REPUBLIKA.CO.ID, JAKARTA -- Pemerintah harus berani melawan tekanan, intervensi, dan berbagai siasat yang dilakukan oleh principal dan Agen Tunggal Pemegang Merk (ATPM) jika ingin mewujudkan proyek mobil nasional (Mobnas).
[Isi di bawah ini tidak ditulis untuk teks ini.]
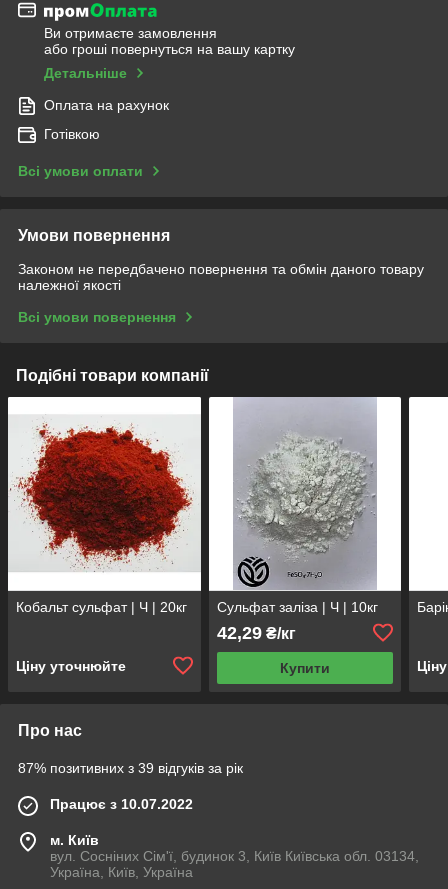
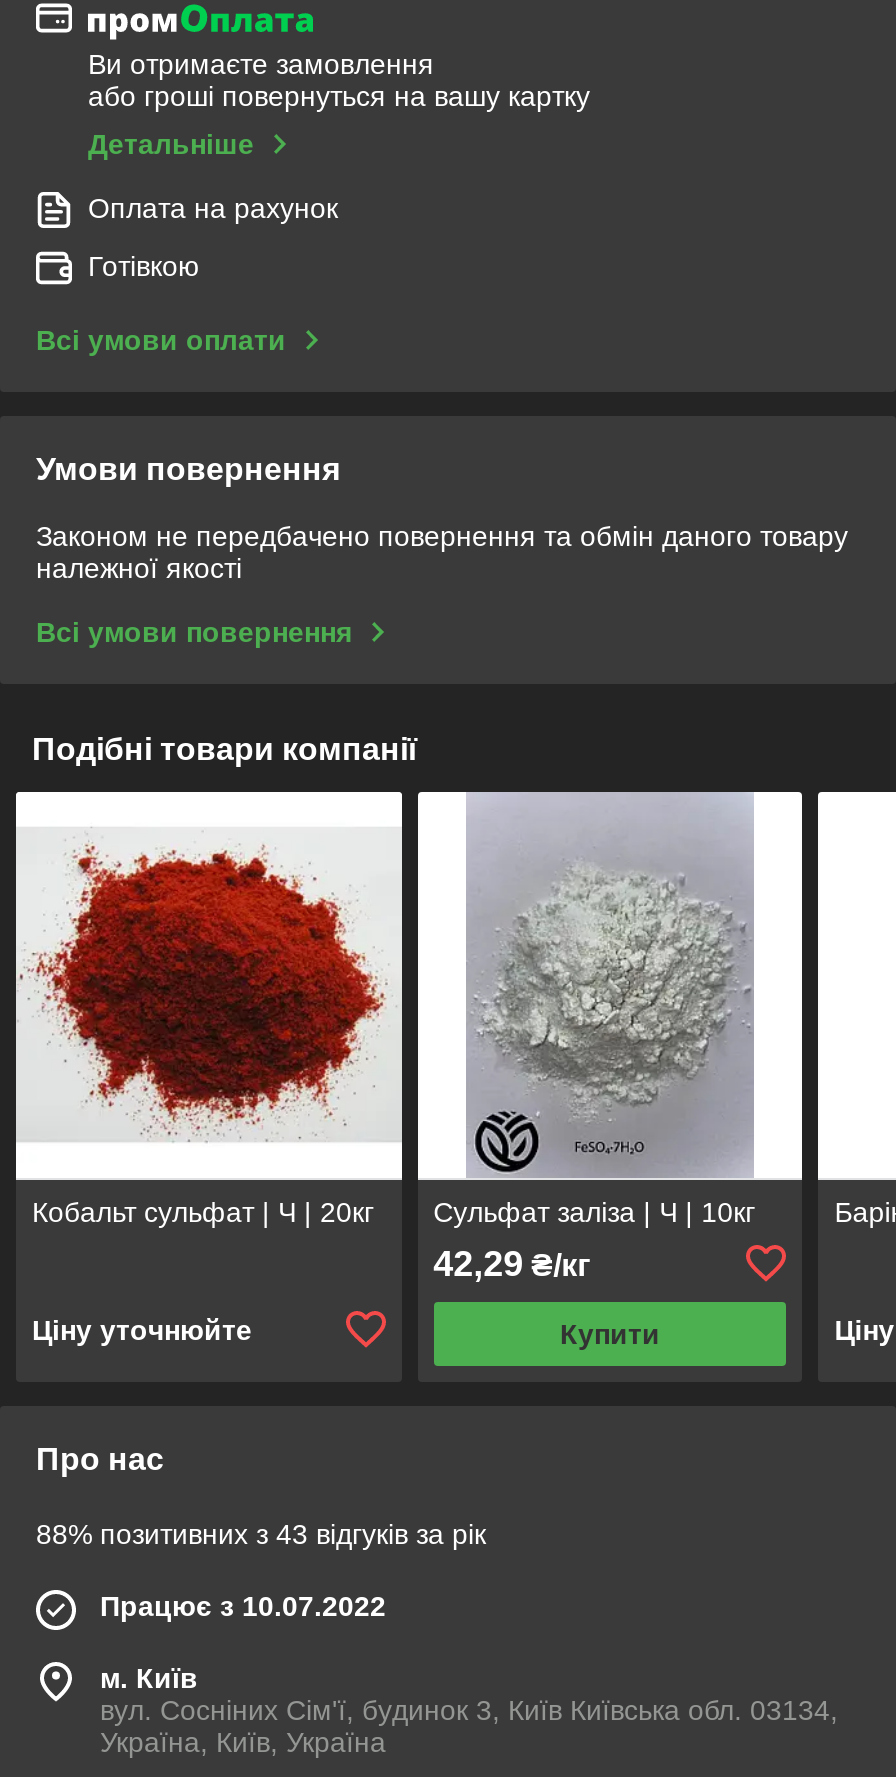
- 87% позитивних з 39 відгуків за рік
+ 88% позитивних з 43 відгуків за рік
Hal itu diungkapkan Wakil Ketua Komisi VI DPR RI Erik Satrya Wardhana dalam Rapat Dengar Pendapat (RDP) mengenai Proyek Mobil Nasional di Gedung DPR/MPR/DPD RI di Senayan Jakarta, Rabu.
RDP dihadiri Dirjen Industri Unggulan Berbasis Teknologi Tinggi Kementerian Perindustrian RI Budi Darmadi, Deputi Bidang Usaha Industri Strategis dan Manufaktur Kementerian BUMN RI Irnanda Laksanawan, Gubernur Provinsi Sulawesi Selatan Yasin Limpo, Wali kota Surakarta Joko Widodo, Direktur Pembinaan SMK Kementerian Pendidikan Nasional Joko Sutrisno, pimpinan Asosiasi Industri Otomotif Nusantara dan PT INKA.
Menurut Erik, Kementerian Perindustrian dalam paparannya di RDP sudah mengakui bahwa salah satu hambatan pengembangan mobnas adalah kuatnya resistensi dari perusahaan multinasional dengan pemegang merk global yang selama ini menguasai pasar domestik.
"Jadi, faktor determinan kegagalan program mobnas apabila dilaksanakan, bukan karena ketidakmampuan kapasitas sumber daya nasional, akan tetapi faktor kemauan (will) dan keberanian pemerintah menghalau tekanan prinsipal dan ATPM," ujarnya.
"Selanjutnya, tinggal bagaimana pemerintah menyiapkan kebijakan di bidang industri otomotif dengan memberikan insentif dan perlindungan, termasuk tidak mengobral izin bagi masuknya produk dengan spesifikasi yang dapat diproduksi oleh anak bangsa," kata Erik lagi.Erik juga mengapresiasi karya SMK yang dapat menggugah semangat publik untuk mengembangkan program mobnas ini.
Bila ukuran kemandirian industri otomotif dilihat dari keberadaan pabrik, lanjut Erik, Indonesia boleh berbangga karena berbagai merek kendaraan ternama dunia telah mendirikan pabrik manufaktur dan atau perakitan di Tanah Air.